### WHAT TO WORK ON
Could you reproduce, word for word, everything below from the line containing "patience -CPRMS PRO" down to the line containing "is my CPRMS", with both of those lines included and no others?

### GIVEN DATA

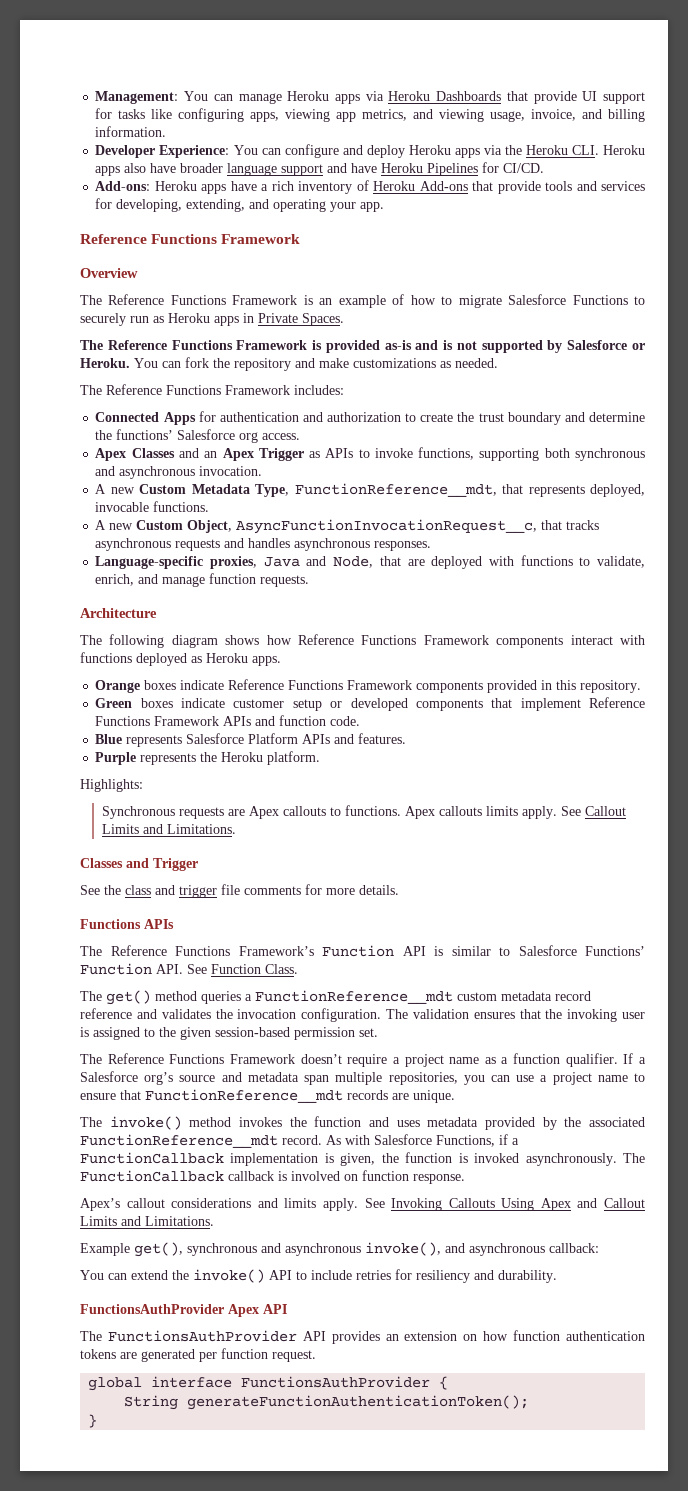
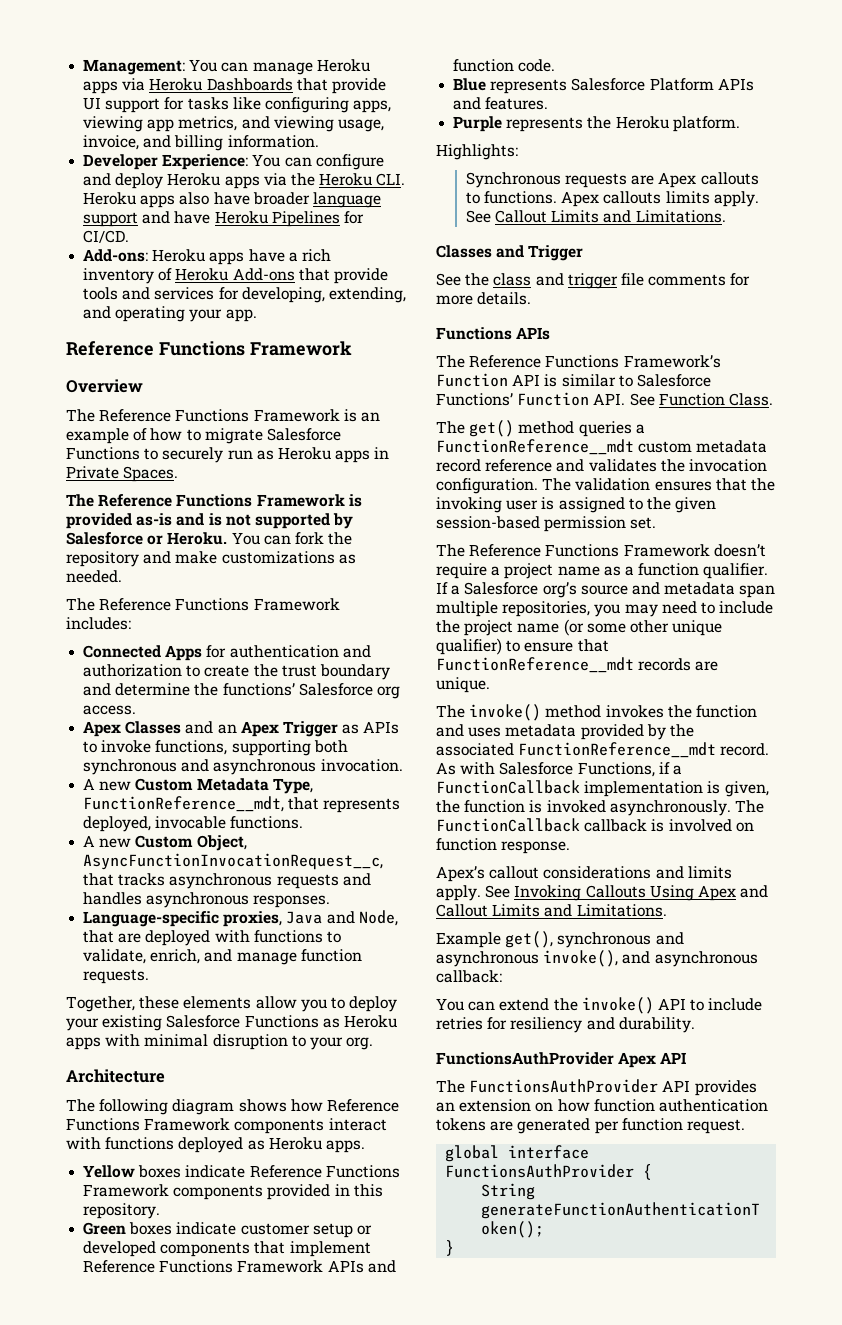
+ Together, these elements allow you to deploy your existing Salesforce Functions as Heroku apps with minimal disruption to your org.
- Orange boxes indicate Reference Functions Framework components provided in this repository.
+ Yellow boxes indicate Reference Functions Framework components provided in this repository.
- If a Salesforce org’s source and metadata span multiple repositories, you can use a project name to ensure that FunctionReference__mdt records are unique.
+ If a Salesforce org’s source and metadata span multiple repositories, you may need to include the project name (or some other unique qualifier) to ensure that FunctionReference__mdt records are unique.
---
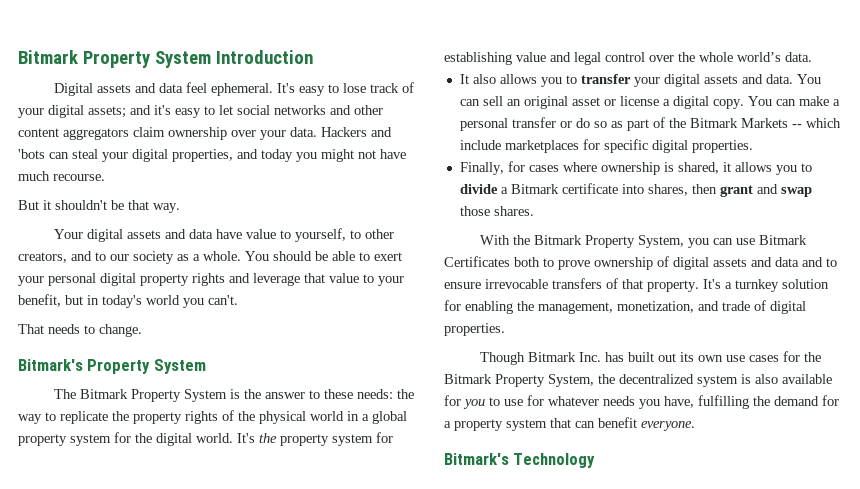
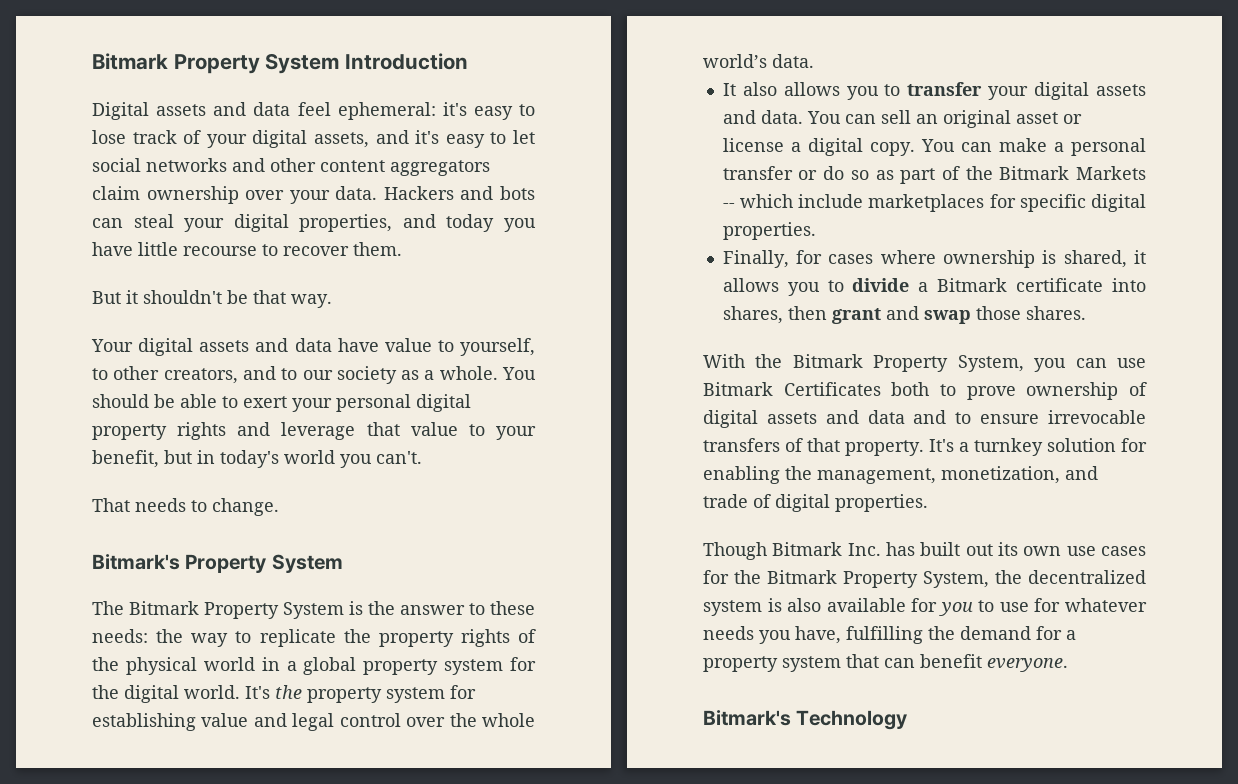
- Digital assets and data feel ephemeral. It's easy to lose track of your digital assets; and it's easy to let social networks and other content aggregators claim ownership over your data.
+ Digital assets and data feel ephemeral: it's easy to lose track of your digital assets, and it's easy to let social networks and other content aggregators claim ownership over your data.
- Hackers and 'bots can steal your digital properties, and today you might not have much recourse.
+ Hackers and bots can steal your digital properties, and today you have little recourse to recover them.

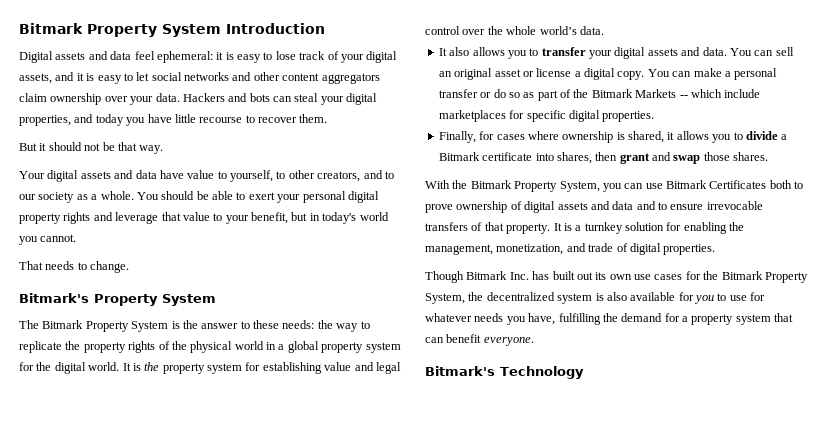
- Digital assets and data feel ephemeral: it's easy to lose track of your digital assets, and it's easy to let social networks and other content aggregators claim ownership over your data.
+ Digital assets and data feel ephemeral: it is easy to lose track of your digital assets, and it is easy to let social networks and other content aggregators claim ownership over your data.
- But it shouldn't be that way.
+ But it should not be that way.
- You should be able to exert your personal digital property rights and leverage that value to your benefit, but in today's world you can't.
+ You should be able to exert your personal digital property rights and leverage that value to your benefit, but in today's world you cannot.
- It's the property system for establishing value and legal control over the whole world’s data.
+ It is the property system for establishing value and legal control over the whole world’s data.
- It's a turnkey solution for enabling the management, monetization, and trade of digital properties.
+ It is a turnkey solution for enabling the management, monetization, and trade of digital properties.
--
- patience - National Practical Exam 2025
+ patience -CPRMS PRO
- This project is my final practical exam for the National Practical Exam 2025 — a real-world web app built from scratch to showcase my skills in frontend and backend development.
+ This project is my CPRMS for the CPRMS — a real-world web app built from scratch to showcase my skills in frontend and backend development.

### OUTPUT FOR THIS TASK
+ patience -CPRMS PRO
- This project is my final practical exam for the National Practical Exam 2025 — a real-world web app built from scratch to showcase my skills in frontend and backend development.
+ This project is my CPRMS for the CPRMS — a real-world web app built from scratch to showcase my skills in frontend and backend development.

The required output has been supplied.